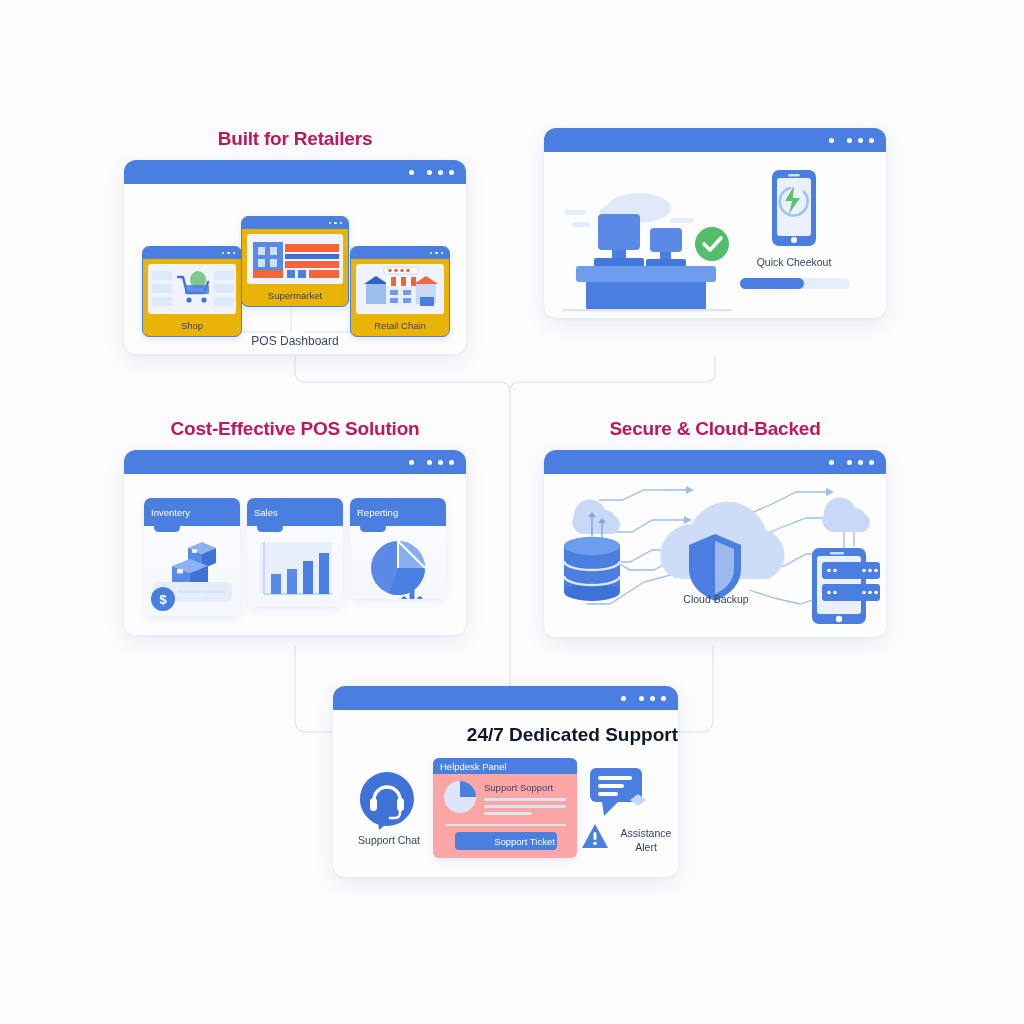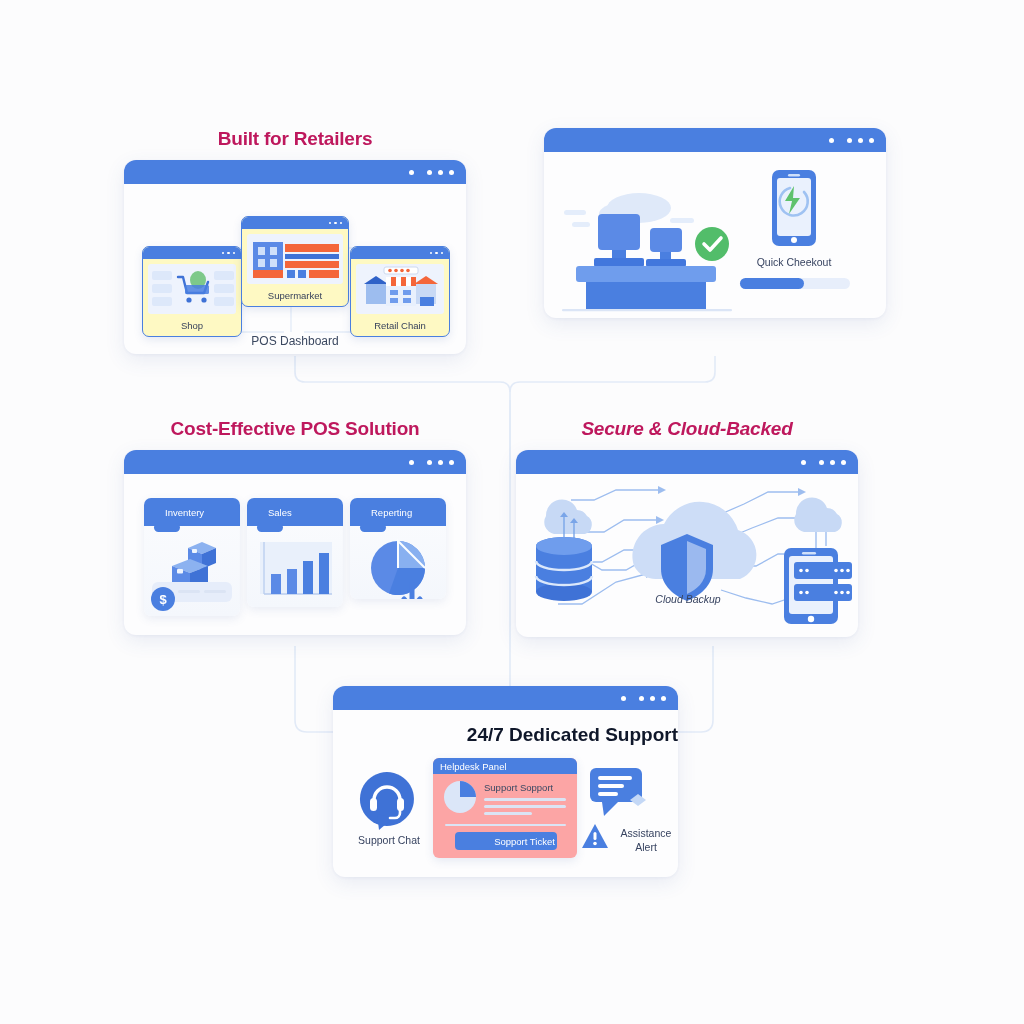"Supermarket" .mini { background: #fef9c3 -> #eab308 }
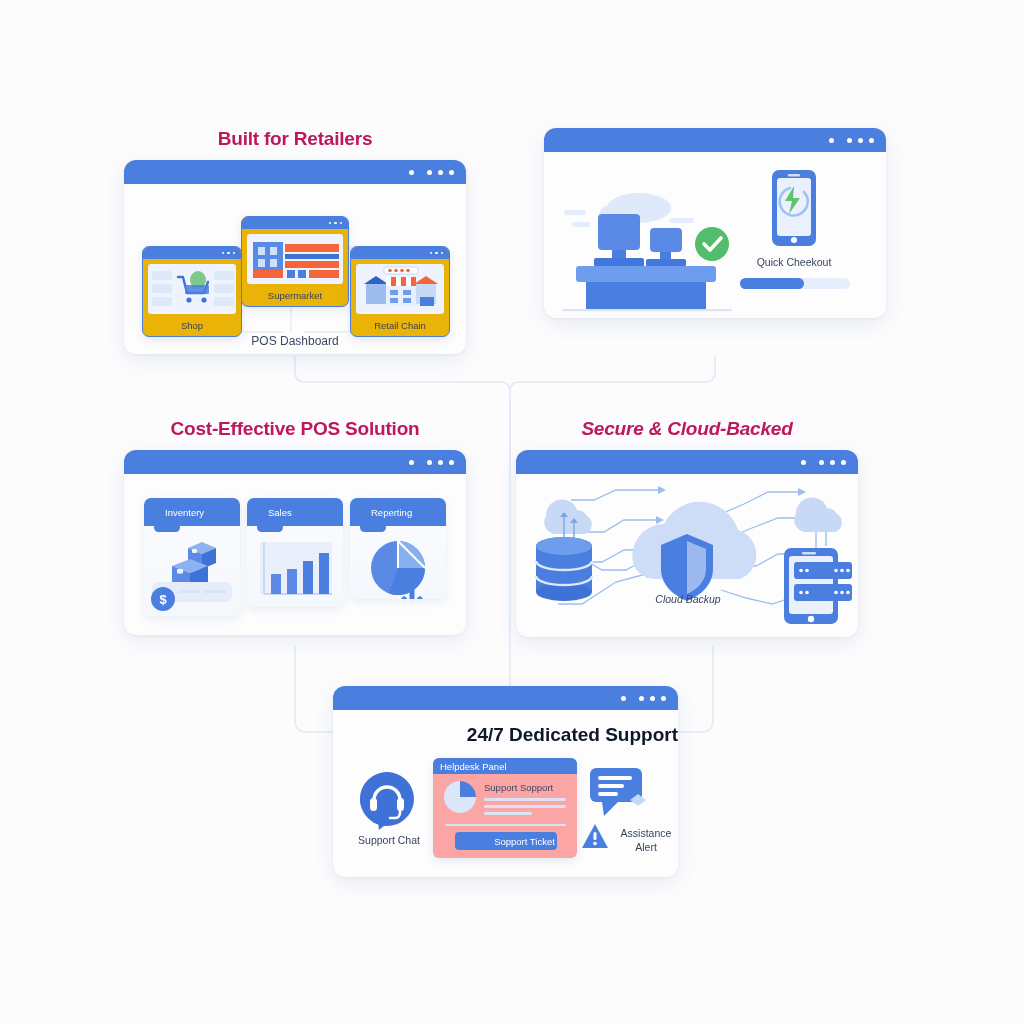"Secure & Cloud-Backed" div.panel { font-style: italic -> none; left: 516px -> 544px }
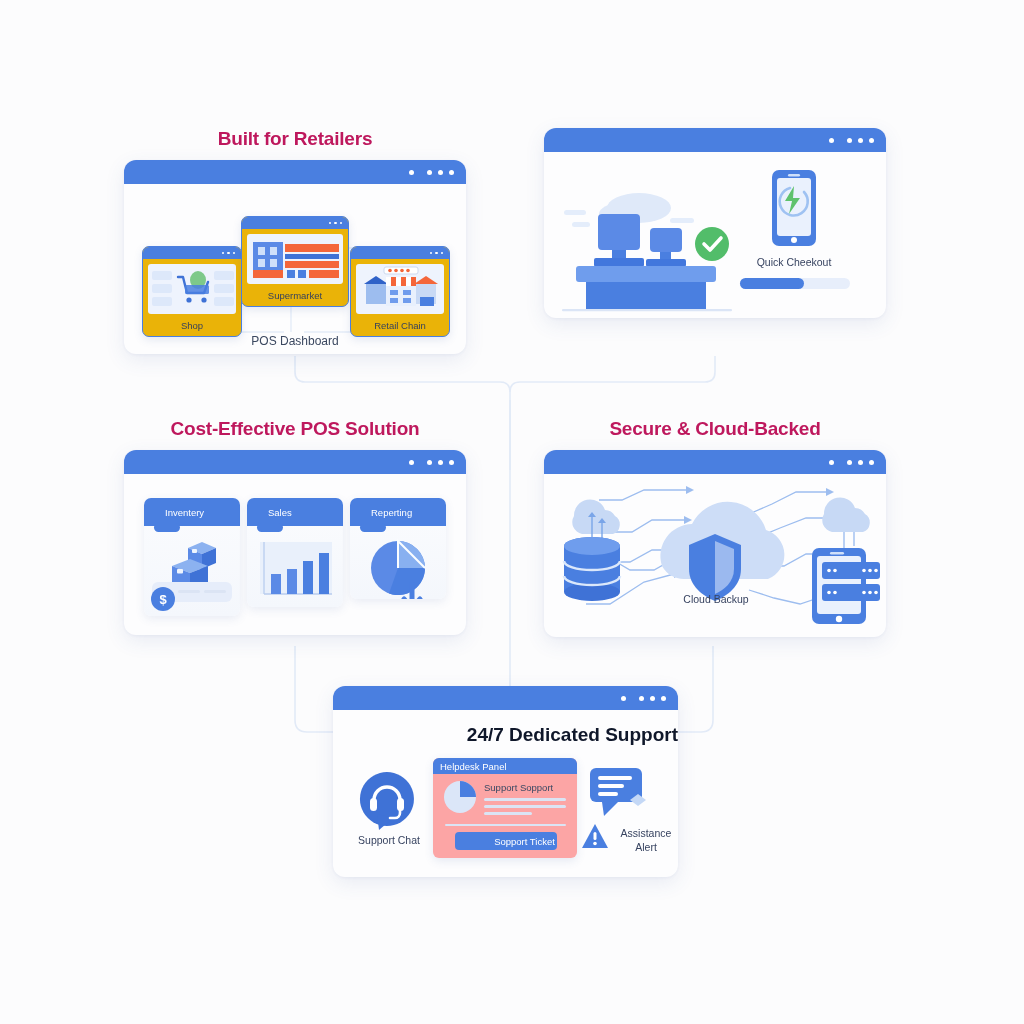"Inventery" .subcard-head { padding-left: 21px -> 7px }
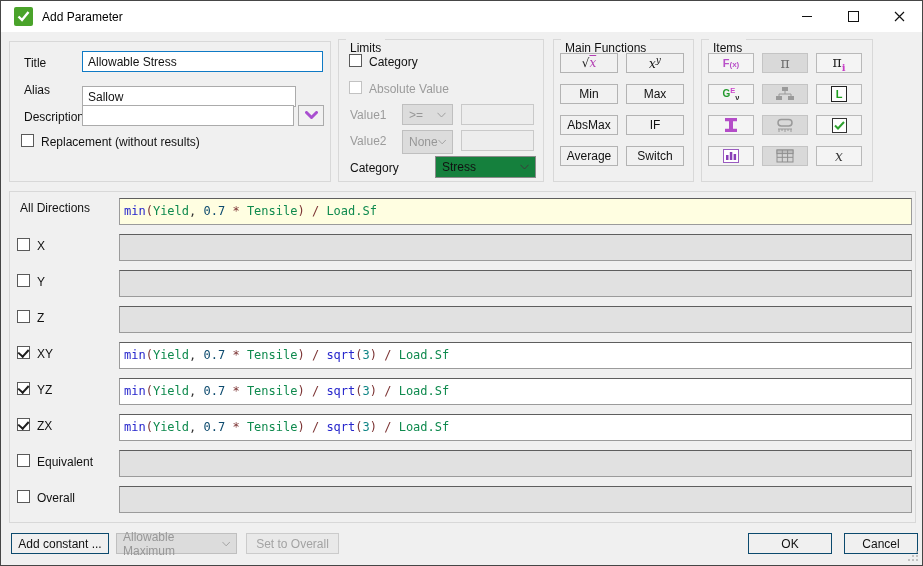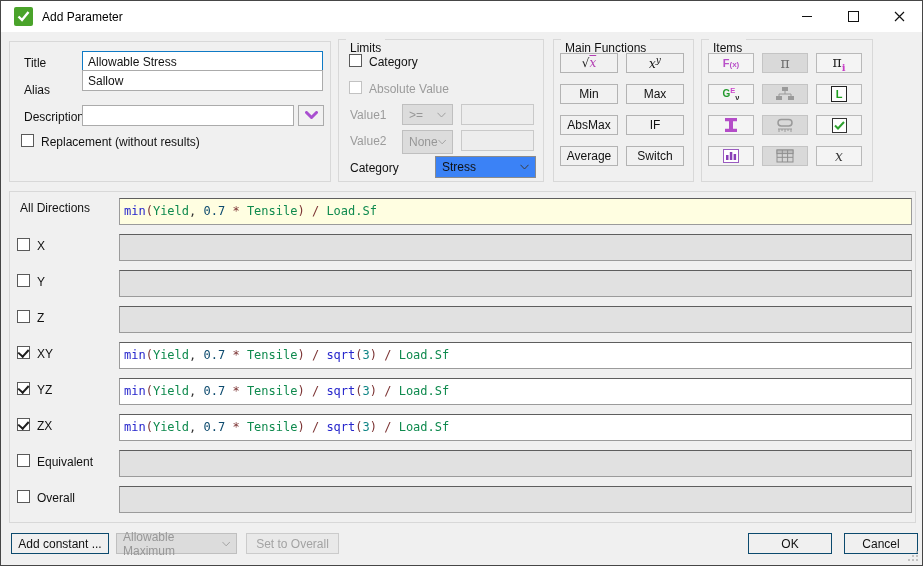"Sallow" input.tb { top: 28px -> 44px; width: 241px -> 214px }
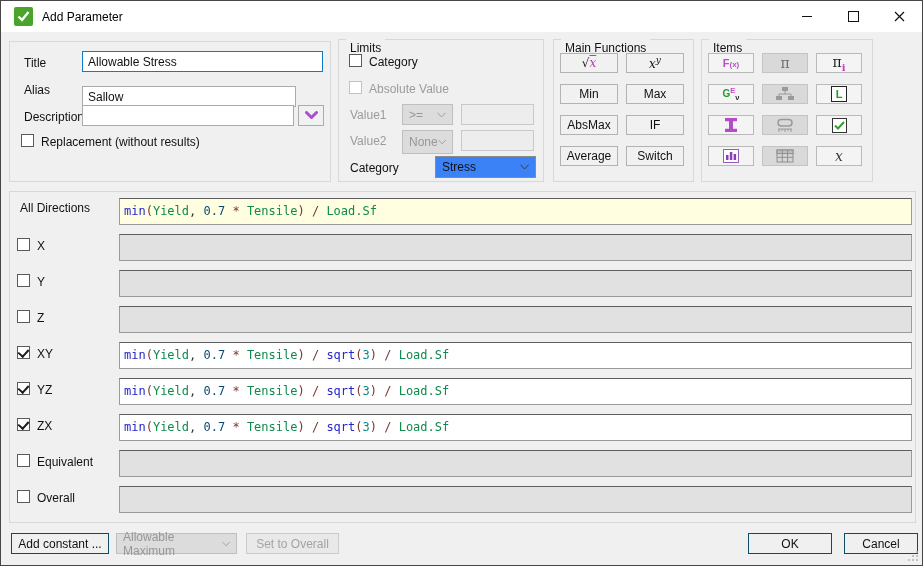"Stress" .combo { background: #3b82f6 -> #15803d }
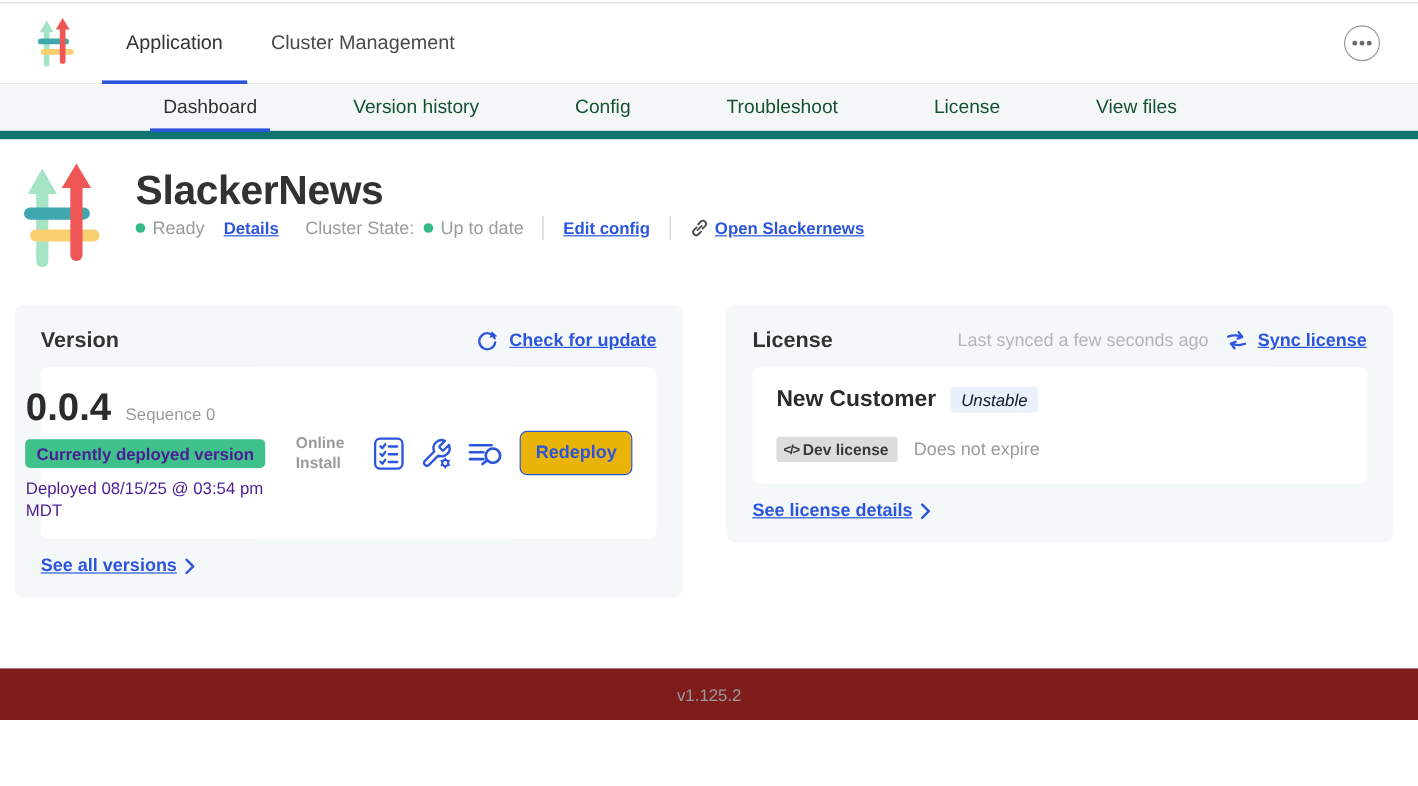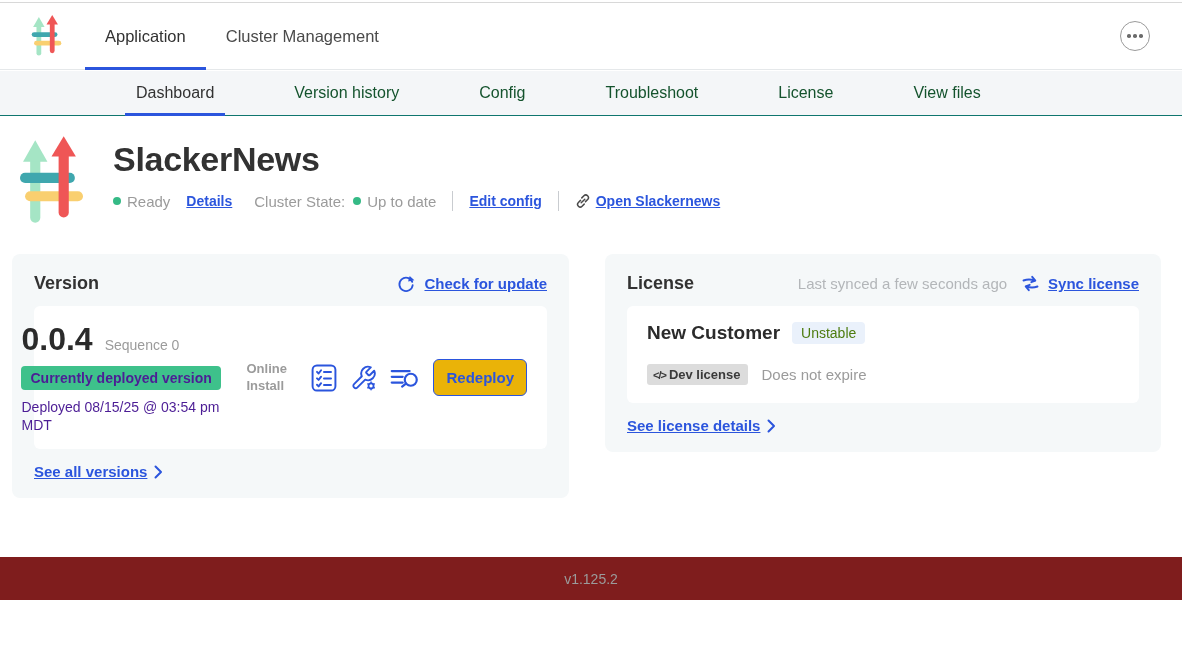"Dashboard" .subnav { border-bottom: 1px solid #0f766e -> 7px solid #0f766e }
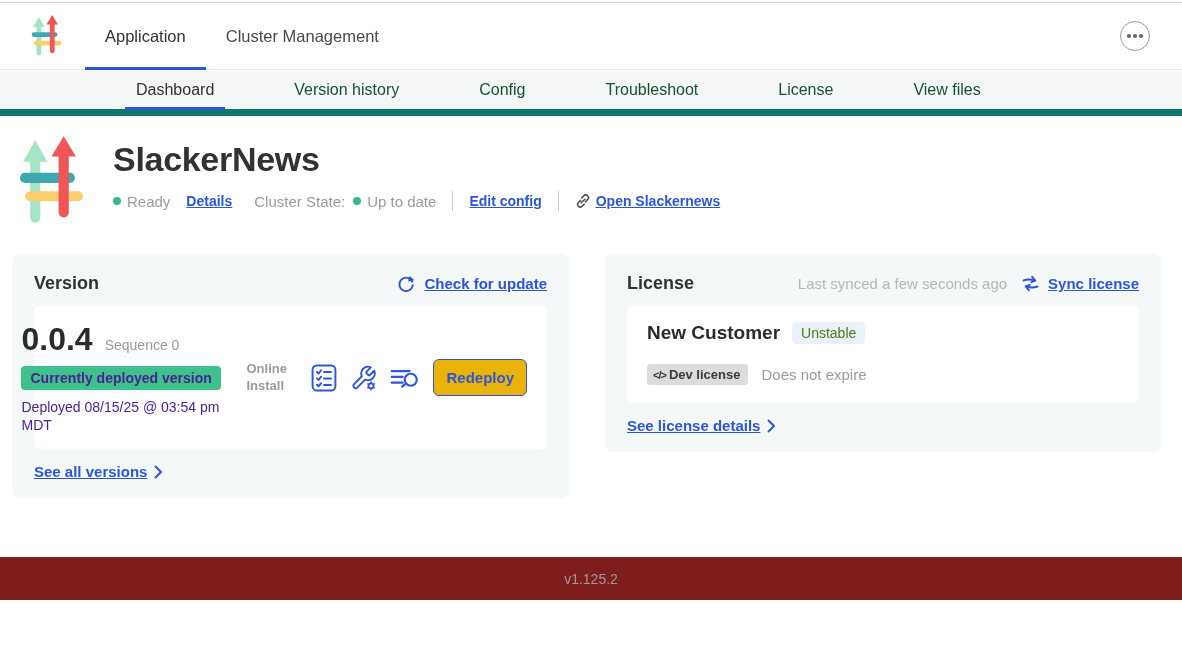"Ready" .status-row { margin-top: 12px -> 1px }
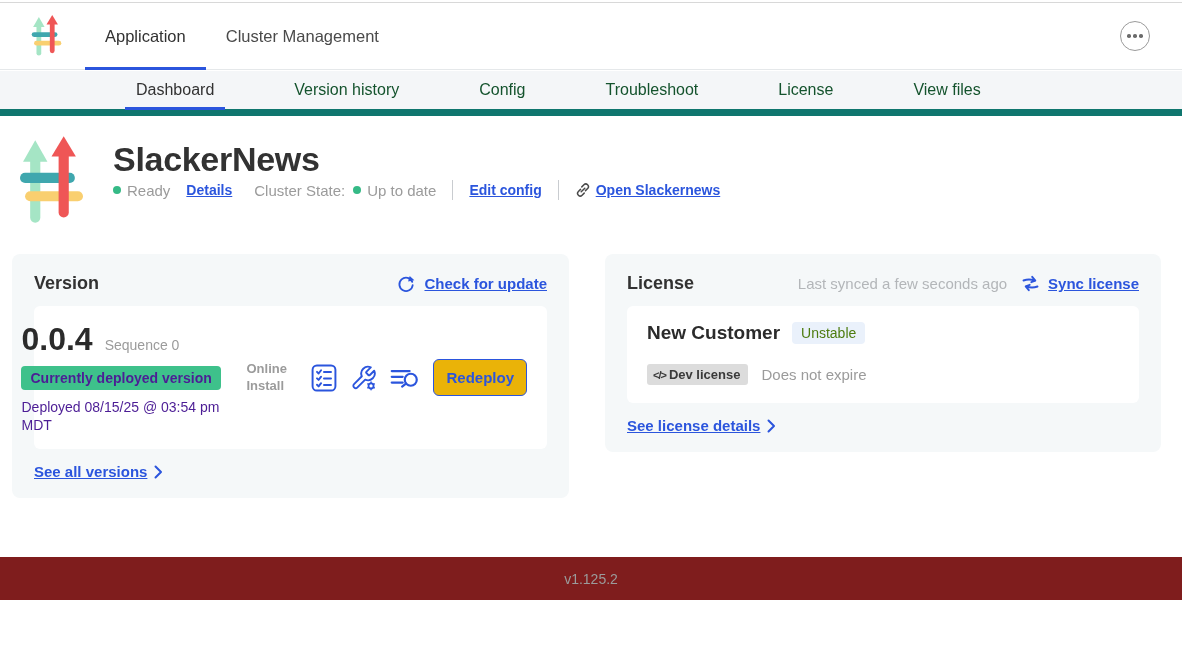"Unstable" .channel-badge { color: #4d7c0f -> #0f172a; font-style: none -> italic }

* * * * *

* **Exercise aim**: Each line above should be written out again unchanged; no images are to be carried over.

* **Exercise response**:
"Supermarket" .mini { background: #fef9c3 -> #eab308 }
"Secure & Cloud-Backed" div.panel { font-style: italic -> none; left: 516px -> 544px }
"Inventery" .subcard-head { padding-left: 21px -> 7px }
"Sallow" input.tb { top: 28px -> 44px; width: 241px -> 214px }
"Stress" .combo { background: #3b82f6 -> #15803d }
"Dashboard" .subnav { border-bottom: 1px solid #0f766e -> 7px solid #0f766e }
"Ready" .status-row { margin-top: 12px -> 1px }
"Unstable" .channel-badge { color: #4d7c0f -> #0f172a; font-style: none -> italic }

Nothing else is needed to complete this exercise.